What Leverate actually offers
Leverate is a white-label technology provider. Its core product, Sirix, is a trading platform that brokers and prop firms can license rather than build themselves. A start-up package typically bundles platform access, back-office tools, liquidity connectivity, and sometimes CRM or payment infrastructure into a single commercial arrangement. Expanding that package likely means adding features, adjusting pricing tiers, or broadening the scope of what a new firm gets from day one. The specific details of what has changed were not disclosed in the available reporting.

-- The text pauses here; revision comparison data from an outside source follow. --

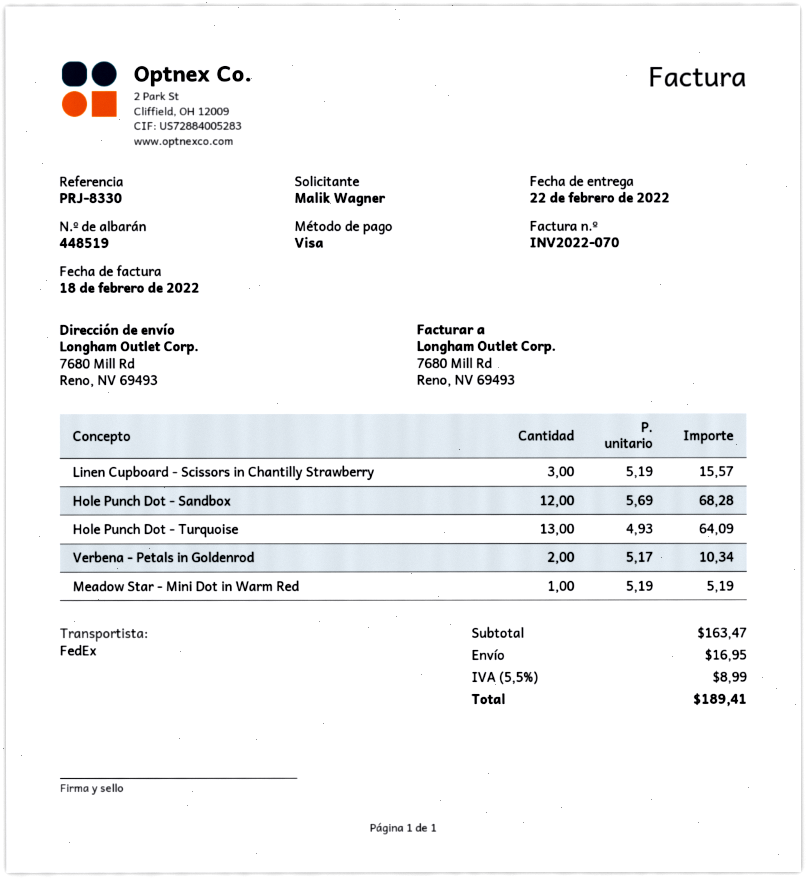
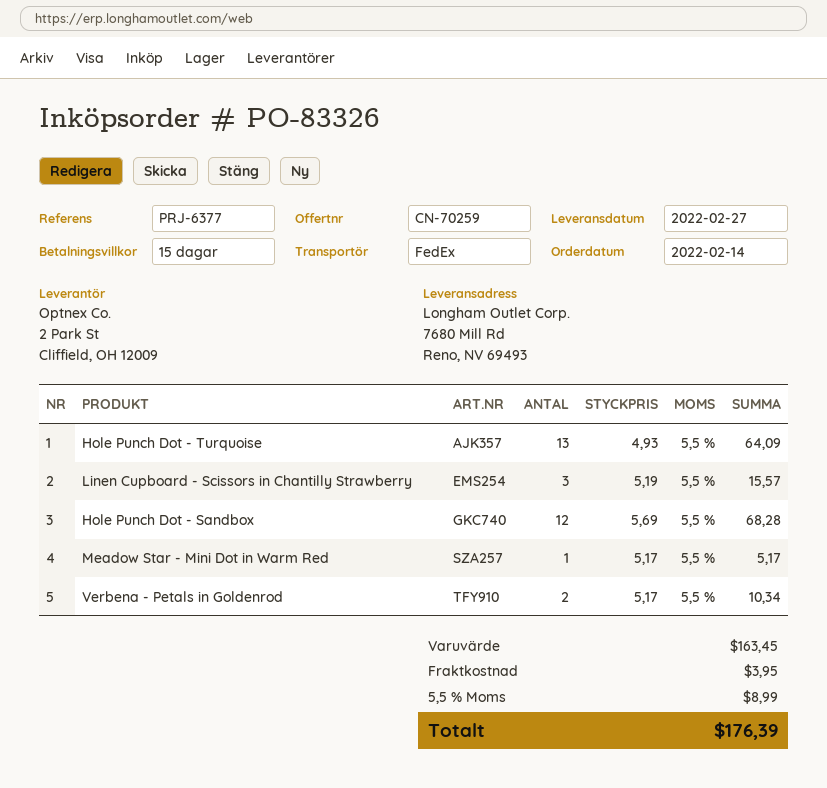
delivery date: 2022-02-22 -> 2022-02-27
reference: PRJ-8330 -> PRJ-6377
Meadow Star - Mini Dot in Warm Red: 1 x 5.19 = 5.19 -> 1 x 5.17 = 5.17
subtotal: 163.47 -> 163.45
shipping: 16.95 -> 3.95
total: 189.41 -> 176.39

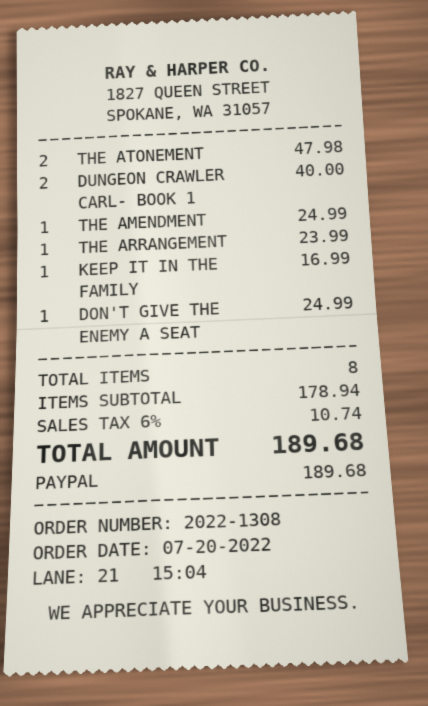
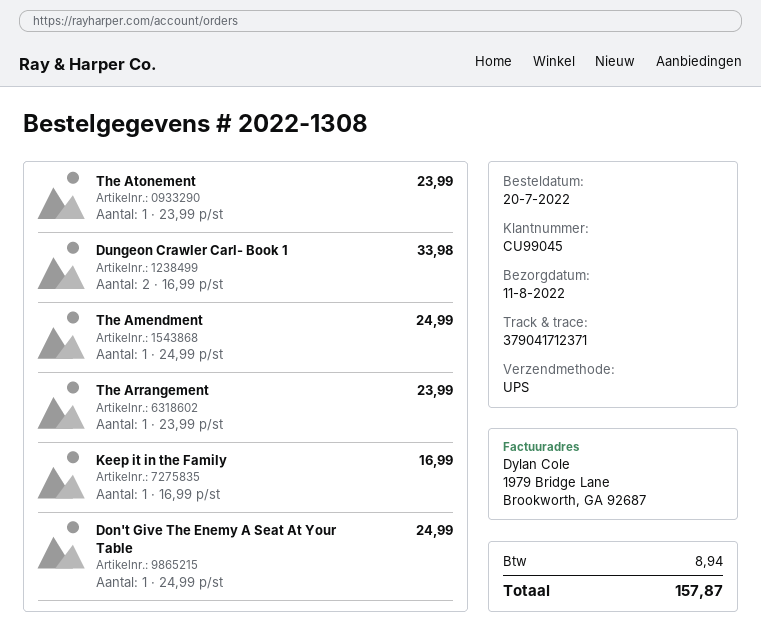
THE ATONEMENT: 2 for 47.98 -> 1 for 23.99
DUNGEON CRAWLER CARL- BOOK 1: 2 for 40.00 -> 2 for 33.98
tax: 10.74 -> 8.94
total: 189.68 -> 157.87

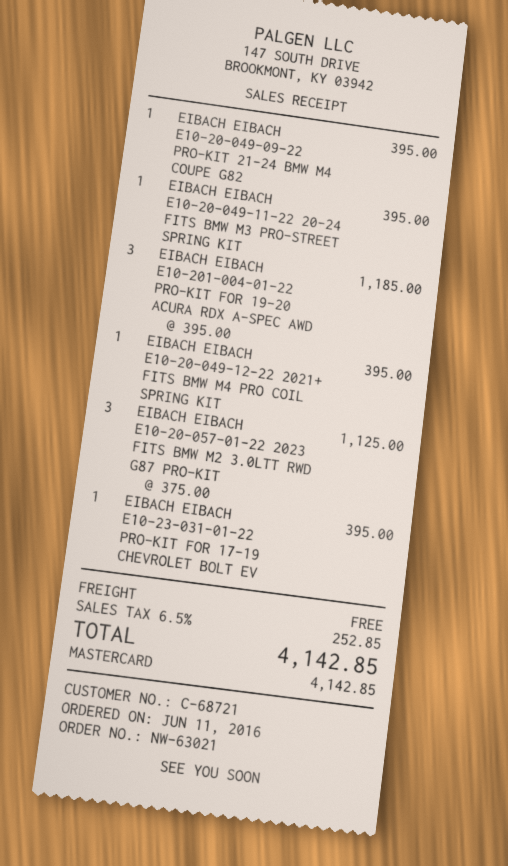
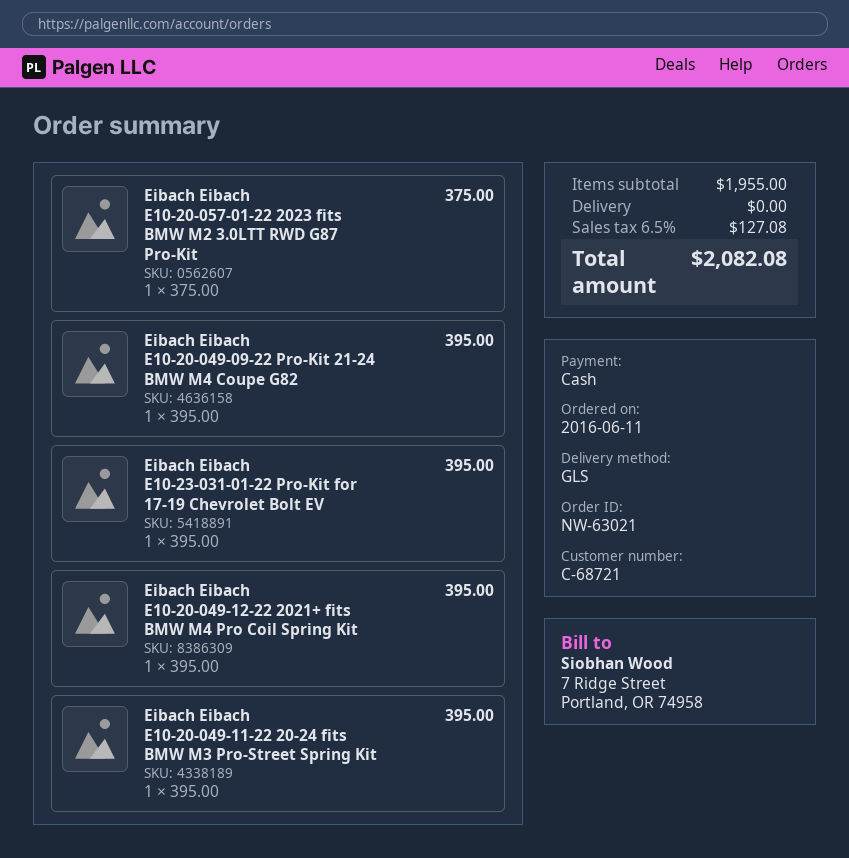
payment method: Mastercard -> cash
EIBACH EIBACH E10-201-004-01-22 PRO-KIT FOR 19-20 ACURA RDX A-SPEC AWD: 3 x 395.00 = 1185.00 -> none
EIBACH EIBACH E10-20-057-01-22 2023 FITS BMW M2 3.0LTT RWD G87 PRO-KIT: 3 x 375.00 = 1125.00 -> 1 x 375.00 = 375.00
tax: 6.5% = 252.85 -> 6.5% = 127.08
total: 4142.85 -> 2082.08

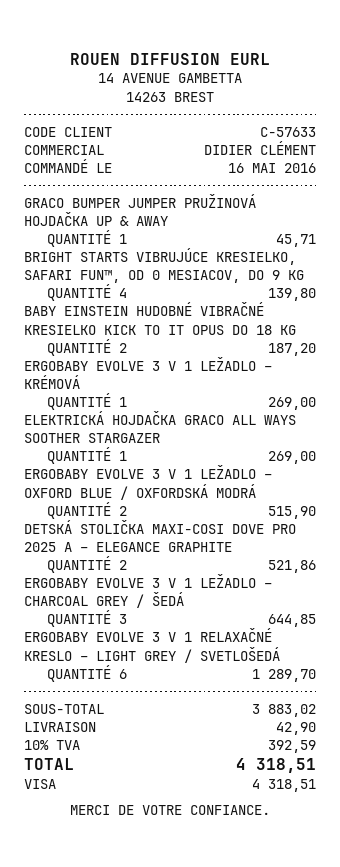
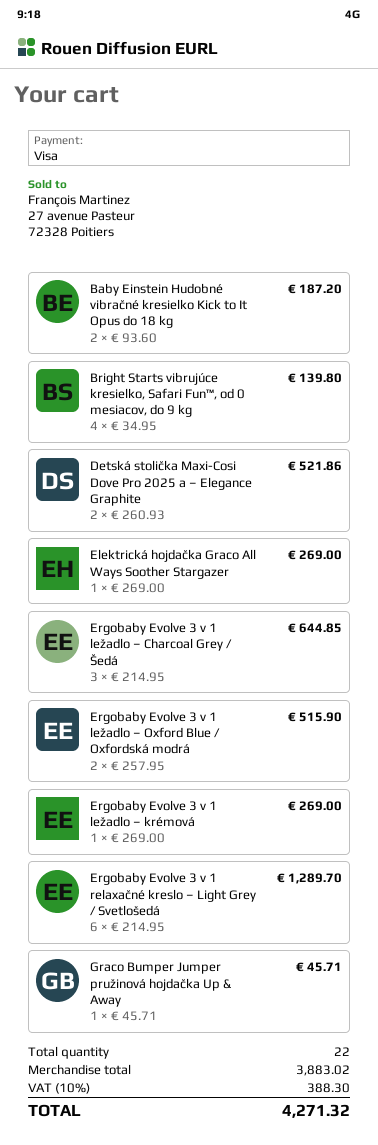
shipping: 42.90 -> none
tax: 10% = 392.59 -> 10% = 388.30
total: 4318.51 -> 4271.32

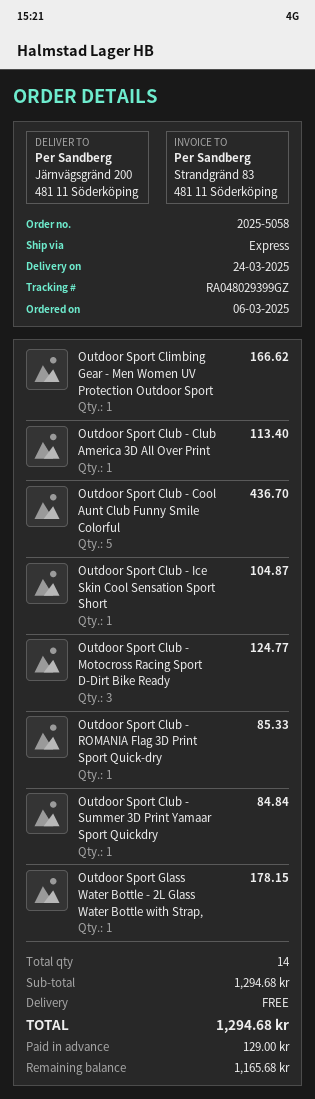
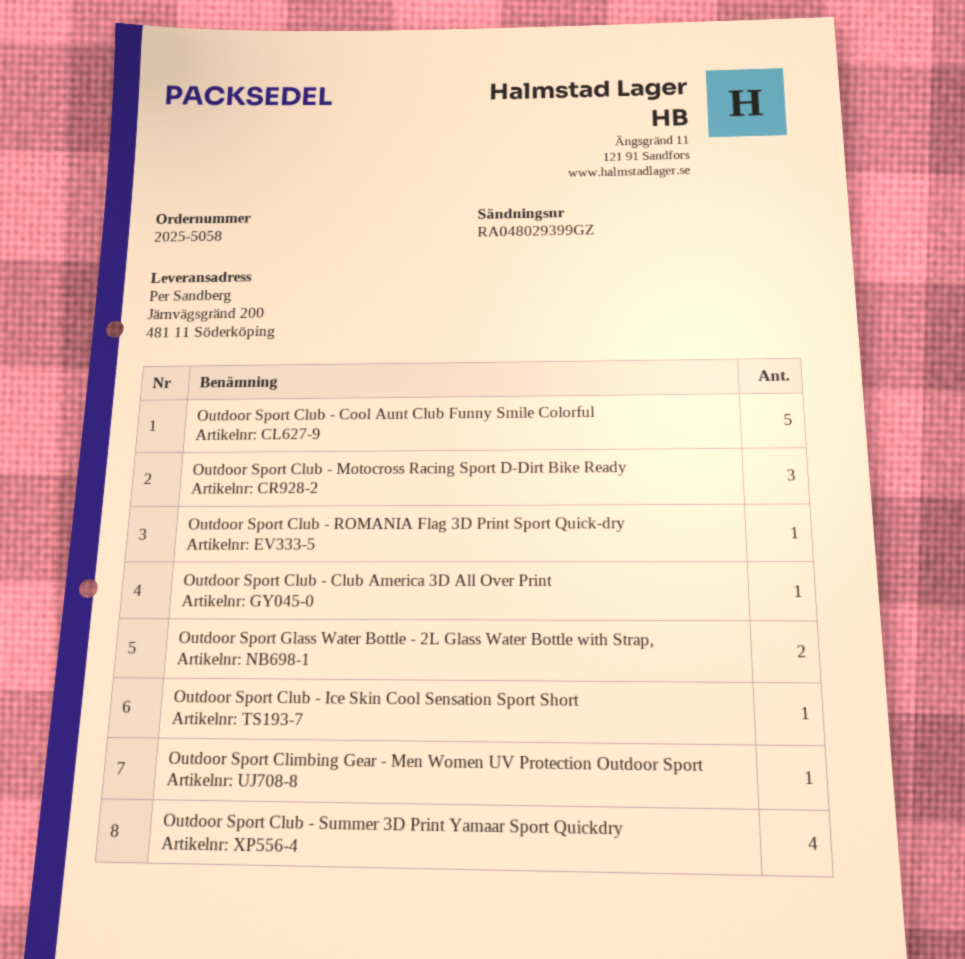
Outdoor Sport Club - Summer 3D Print Yamaar Sport Quickdry: 1 -> 4
Outdoor Sport Glass Water Bottle - 2L Glass Water Bottle with Strap,: 1 -> 2

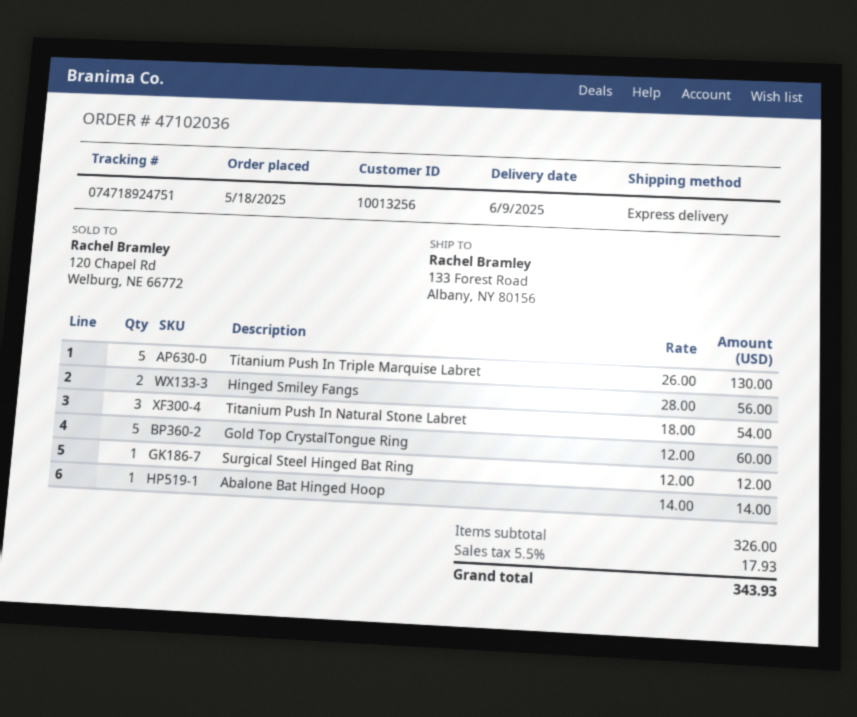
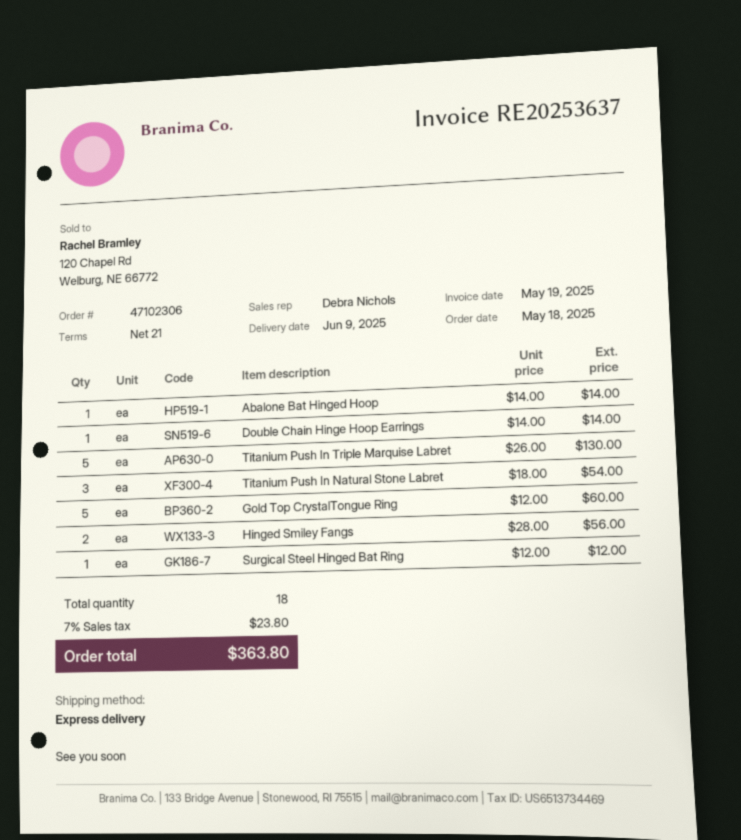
order number: 47102036 -> 47102306
Double Chain Hinge Hoop Earrings: none -> 1 x 14.00 = 14.00
tax: 5.5% = 17.93 -> 7% = 23.80
total: 343.93 -> 363.80

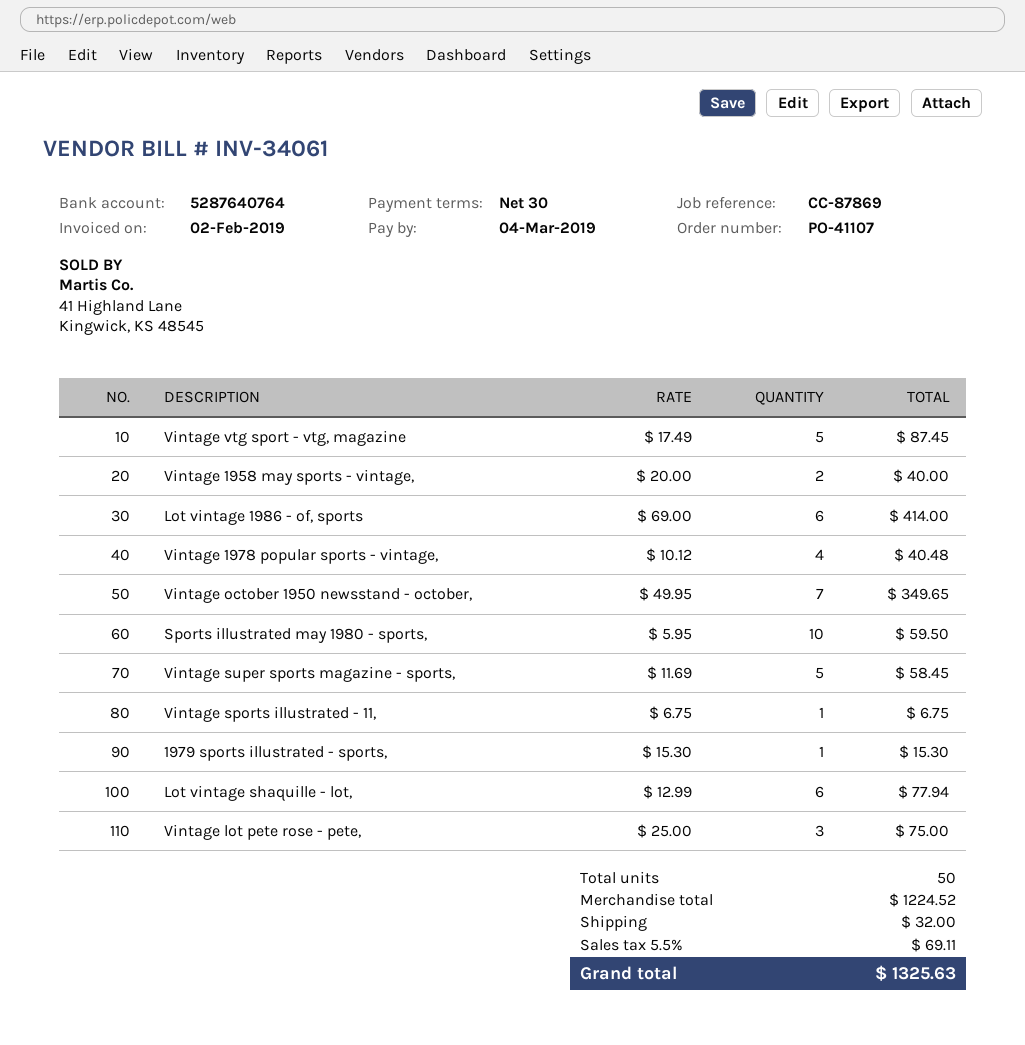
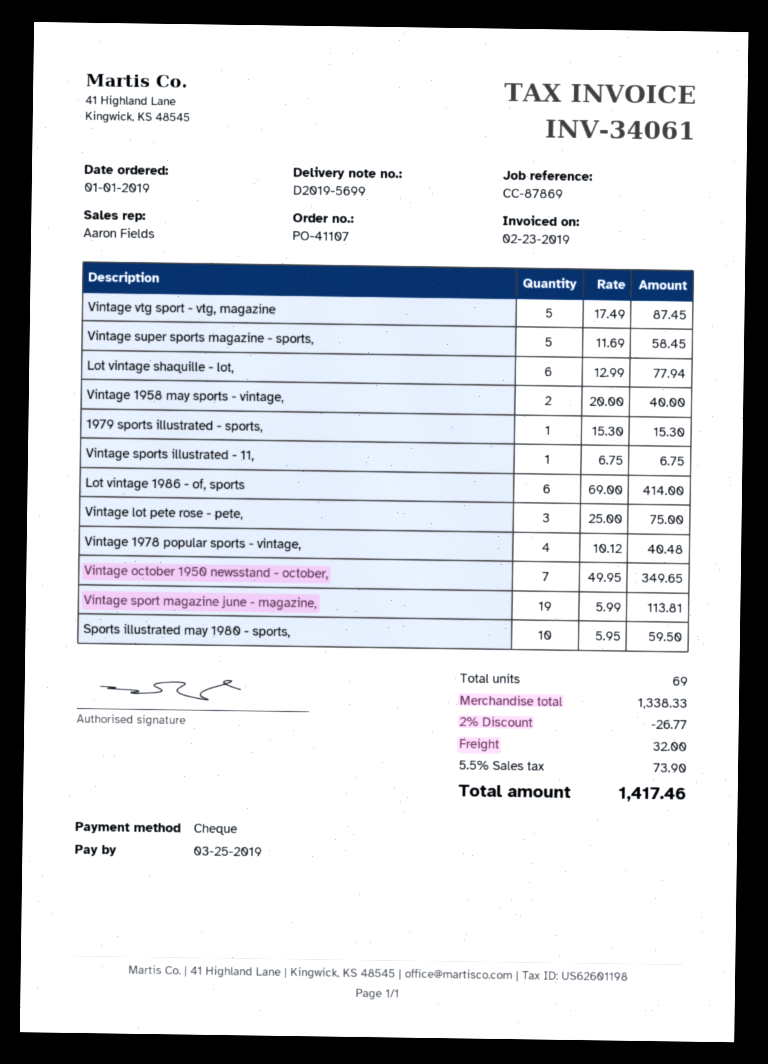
invoice date: 2019-02-02 -> 2019-02-23
due date: 2019-03-04 -> 2019-03-25
Vintage sport magazine june - magazine,: none -> 19 x 5.99 = 113.81
total quantity: 50 -> 69
subtotal: 1224.52 -> 1338.33
discount: none -> 2% = 26.77
tax: 5.5% = 69.11 -> 5.5% = 73.90
total: 1325.63 -> 1417.46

Why vendors are targeting prop firms
The prop-firm model has attracted significant B2B vendor attention over the past two years. A funded-trader operation needs many of the same components as a retail broker: a trading interface, risk management tooling, reporting, and client account management. For technology providers already serving brokers, prop firms represent an adjacent market that can be served with largely the same stack. Leverate is not alone in this. Several platform and infrastructure vendors have either launched prop-specific products or repositioned existing broker tools to appeal to prop-firm operators.
For traders evaluating firms, this context matters. The existence of capable off-the-shelf infrastructure means a new prop firm can launch with a professional-grade platform without having built anything proprietary. That is neither good nor bad on its own. What matters is how the firm using that infrastructure is capitalised, how it handles payouts, and whether its challenge rules are clearly documented. Technology is a starting point, not a proxy for trustworthiness.
What to watch
The expansion of vendor packages into the prop space is worth tracking for a few reasons. First, lower launch costs reduce barriers to entry, which historically produces both more legitimate operators and more short-lived ones. Second, as vendors standardise the infrastructure layer, differentiation between prop firms increasingly comes down to commercial terms, payout reliability, and risk desk quality rather than platform aesthetics. Third, regulatory attention on the prop sector in several jurisdictions may eventually create compliance requirements that favour firms with robust, auditable back-office systems, which is precisely what established vendors like Leverate are positioned to provide.
For traders, the practical takeaway is straightforward: a polished platform is table stakes, not a signal of firm quality. Due diligence should focus on payout history, withdrawal terms, and how long the firm has been operating, not on which technology provider they use.
This article is for informational purposes only and does not constitute financial or investment advice.